Irresponsablemente, afirma que “la desnutrición aguda en niños ha sido superada, al erradicarse la emaciación”. Pero (suponiendo diez millones de niños) el 1.6 por ciento es un desastre inaceptable: 160,000 niños con desnutrición aguda. Esta cifra y la de 8,000 muertos por desnutrición son las que realmente importan: las que pueden y deben reducirse a cero. Hablar de millones de pobres, de “reorientar la economía” y de “movilizar a la sociedad” en la Cruzada Nacional Contra el Hambre es construir desde ahora justificaciones para que los responsables se laven las manos cuando la Cruzada termine en buenas intenciones. La meta importante (y medible periódicamente) debe centrarse en esas cifras.

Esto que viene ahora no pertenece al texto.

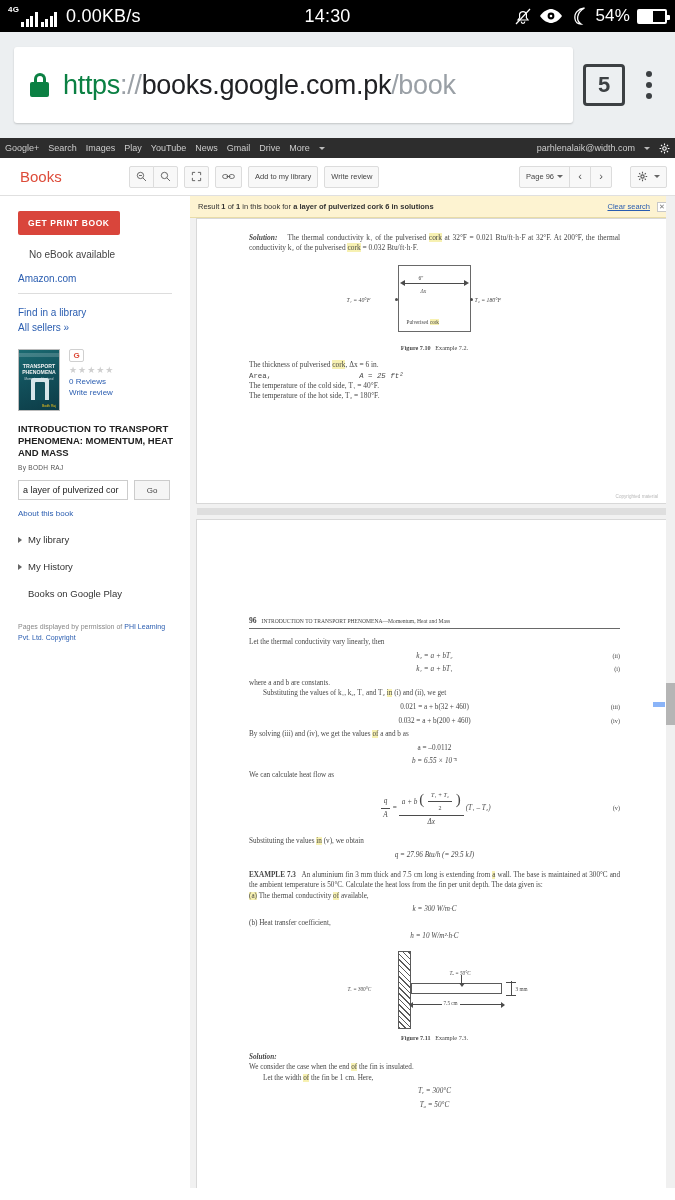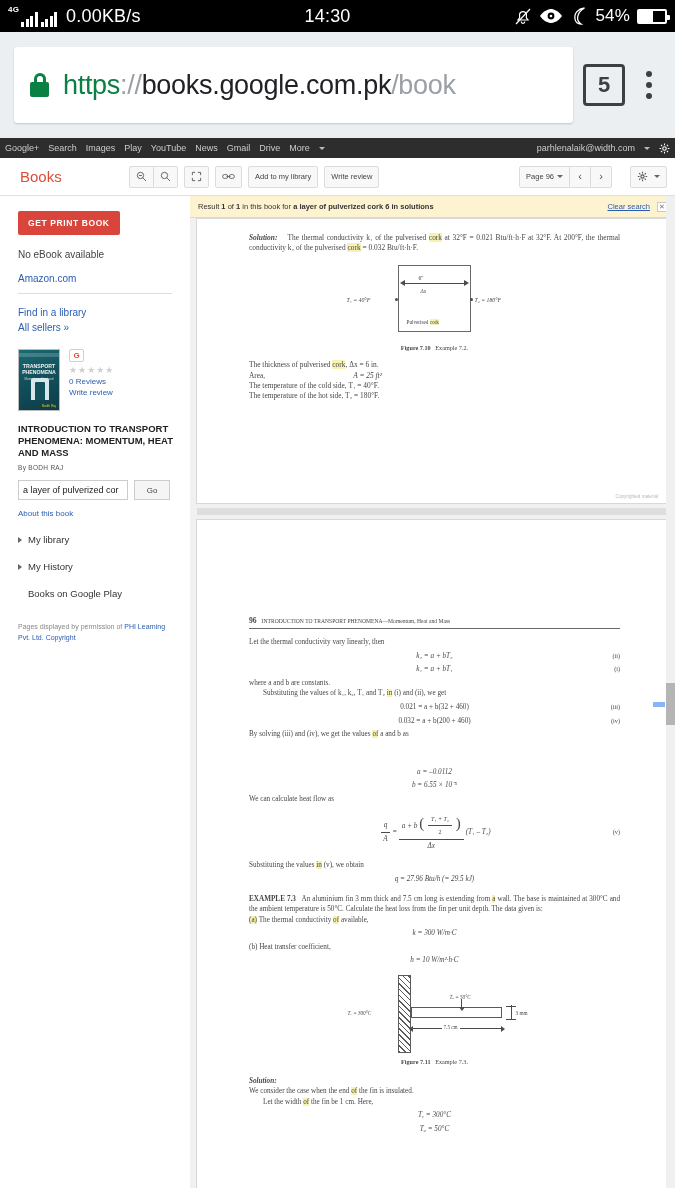--- a/index.html
+++ b/index.html
@@ -103,21 +103,21 @@
   
   .content { position: relative; height: 992px; background: #fff; display: flex; }
 
   
   .sidebar { width: 190px; padding: 8px 14px 0 14px; font-size: 9px; color: #222; background: #fff; }
   .getprint {
     background: #d9453b; color: #fff; font-size: 8.5px; font-weight: 700;
     letter-spacing: .6px; padding: 7px 10px; display: inline-block; border-radius: 2px;
     margin: 7px 0 0 4px;
   }
-  .sb-line { margin: 14px 0 0 4px; font-size: 10px; color: #444; }
+  .sb-line { margin: 14px 0 0 15px; font-size: 10px; color: #444; }
   .sb-link { color: #2a5db0; text-decoration: none; display: block; margin: 13px 0 0 4px; font-size: 10px; }
   .hr { border-top: 1px solid #ddd; margin: 9px 4px 0 4px; }
   .bookrow { display: flex; gap: 9px; margin: 16px 0 0 4px; }
   .cover {
     width: 42px; height: 62px; flex: none; border: 1px solid #bbb;
     background: linear-gradient(160deg,#1b6b72 0%,#12515c 45%,#0d3c47 100%);
     position: relative; overflow: hidden;
   }
   .cover .ctitle { position: absolute; top: 13px; left: 2px; right: 2px; color: #f2f2f2; font-size: 5.2px; font-weight: 700; line-height: 6px; text-align: center; }
   .cover .csub { position: absolute; top: 27px; left: 2px; right: 2px; color: #cfd8dc; font-size: 3px; text-align: center; }
@@ -453,21 +453,21 @@
           </div>
           <div class="figcap">
             <b>Figure 7.10</b>&nbsp;&nbsp;
             <span>Example 7.2.</span>
           </div>
 
           <p style="margin-top:7px;">
             <span>The thickness of pulverised</span>
             <span class="hl">cork</span><span>, Δx = 6 in.</span>
           </p>
-          <p style="display:flex;">
+          <p style="display:flex;font-family:Liberation Mono, monospace;">
             <span>Area,</span>
             <span style="margin-left:88px;font-style:italic;">A = 25 ft²</span>
           </p>
           <p>The temperature of the cold side, T₁ = 40°F.</p>
           <p>The temperature of the hot side, T₂ = 180°F.</p>
         </div>
         <div class="copyright">Copyrighted material</div>
       </div>
 
       <div class="gapbar"></div>
@@ -501,21 +501,21 @@
           <div class="eq">
             <span>0.032 = a + b(200 + 460)</span>
             <span class="eqn">(iv)</span>
           </div>
           <p>
             <span>By solving (iii) and (iv), we get the values</span>
             <span class="hl">of</span>
             <span>a and b as</span>
           </p>
           <div class="eq">
-            <span style="font-style:italic;margin-top:24px;">a = –0.0112</span>
+            <span style="">a = –0.0112</span>
           </div>
           <div class="eq">
             <span style="font-style:italic;">b = 6.55 × 10⁻⁵</span>
           </div>
           <p>We can calculate heat flow as</p>
 
           <div class="eq" style="margin:9px 0;">
             <span class="frac">
               <span class="num" style="font-style:italic;">q</span>
               <span class="den" style="font-style:italic;">A</span>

Amartya Sen señaló hace tiempo que las hambrunas temporales (por inundaciones y sequías) están relacionadas con fallas logísticas: el transporte, almacenaje y distribución de los alimentos que no llegan a donde hacen falta. Igual sucede con el hambre permanente: la población indígena y rural más afectada vive en comunidades pequeñas, de difícil acceso. Sería ridículo hacerles llegar leche en polvo, que ni siquiera pueden digerir (como documentó hace años Nutrición). Hay que enviarles semillas y otros medios para enriquecer su agricultura de subsistencia con hortalizas y gallineros. Hay que suprimir el requisito que les impide recibir la ayuda monetaria de Oportunidades: el absurdo de exigir que los niños vayan a la escuela donde no hay escuelas y se vacunen donde no hay vacunas. Tampoco hay que sacarlos de su habitat para darles empleo y alojamiento en las ciudades. Hay que aprovechar que viven en el monte para enviarles empleos locales de interés nacional: reforestar y construir retenes para el agua de lluvia.
Si por hambre se entiende “pobreza alimentaria”, la Cruzada va al fracaso. Hay que centrarla en lo que sí se puede lograr en unos cuantos años: acabar con la desnutrición.